● **Task directions**: Reply with one number: the count of lines in the records below that hold "html".
Excerpted data Start Marker
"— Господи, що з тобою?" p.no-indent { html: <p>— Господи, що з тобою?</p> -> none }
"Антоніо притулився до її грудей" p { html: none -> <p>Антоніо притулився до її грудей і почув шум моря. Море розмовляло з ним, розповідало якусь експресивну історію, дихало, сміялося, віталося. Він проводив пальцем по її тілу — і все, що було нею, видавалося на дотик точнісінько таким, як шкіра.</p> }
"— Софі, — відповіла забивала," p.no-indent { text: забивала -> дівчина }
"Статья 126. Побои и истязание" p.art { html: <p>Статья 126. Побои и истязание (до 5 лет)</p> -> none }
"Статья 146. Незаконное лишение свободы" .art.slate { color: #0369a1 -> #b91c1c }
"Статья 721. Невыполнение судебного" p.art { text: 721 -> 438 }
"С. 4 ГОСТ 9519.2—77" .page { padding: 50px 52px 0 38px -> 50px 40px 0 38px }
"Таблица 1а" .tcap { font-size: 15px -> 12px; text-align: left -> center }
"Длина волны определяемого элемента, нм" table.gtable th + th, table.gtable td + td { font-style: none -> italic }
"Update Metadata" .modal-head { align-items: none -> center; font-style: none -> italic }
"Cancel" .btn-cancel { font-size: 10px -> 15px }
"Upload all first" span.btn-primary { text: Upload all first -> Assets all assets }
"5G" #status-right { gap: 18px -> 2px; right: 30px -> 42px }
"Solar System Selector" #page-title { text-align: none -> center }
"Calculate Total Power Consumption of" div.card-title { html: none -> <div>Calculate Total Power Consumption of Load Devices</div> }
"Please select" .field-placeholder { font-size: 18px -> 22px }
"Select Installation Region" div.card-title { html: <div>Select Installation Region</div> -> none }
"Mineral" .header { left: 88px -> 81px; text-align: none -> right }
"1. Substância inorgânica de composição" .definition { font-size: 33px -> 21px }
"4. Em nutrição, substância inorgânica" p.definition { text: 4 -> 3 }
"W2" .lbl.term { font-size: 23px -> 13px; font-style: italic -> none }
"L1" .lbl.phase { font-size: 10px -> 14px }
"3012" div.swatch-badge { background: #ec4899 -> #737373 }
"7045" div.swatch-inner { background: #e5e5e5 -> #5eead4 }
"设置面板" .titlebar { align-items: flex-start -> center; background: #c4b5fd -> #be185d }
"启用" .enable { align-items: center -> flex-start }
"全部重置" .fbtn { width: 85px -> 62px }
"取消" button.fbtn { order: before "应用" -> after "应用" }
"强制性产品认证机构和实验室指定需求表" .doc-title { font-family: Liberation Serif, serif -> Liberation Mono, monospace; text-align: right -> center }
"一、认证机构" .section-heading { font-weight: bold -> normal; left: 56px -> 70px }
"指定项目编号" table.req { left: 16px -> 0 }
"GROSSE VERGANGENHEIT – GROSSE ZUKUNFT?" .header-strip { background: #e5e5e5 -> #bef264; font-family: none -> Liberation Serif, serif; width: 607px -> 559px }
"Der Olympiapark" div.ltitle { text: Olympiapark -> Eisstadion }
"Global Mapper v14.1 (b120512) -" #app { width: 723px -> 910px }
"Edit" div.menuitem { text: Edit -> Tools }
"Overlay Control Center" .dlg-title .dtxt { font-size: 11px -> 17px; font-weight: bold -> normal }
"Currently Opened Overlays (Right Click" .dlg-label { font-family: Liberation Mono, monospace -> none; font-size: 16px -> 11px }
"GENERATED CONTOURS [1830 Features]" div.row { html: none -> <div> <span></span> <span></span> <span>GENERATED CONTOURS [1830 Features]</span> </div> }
Excerpted data End Marker
● **Response to this exercise**: 6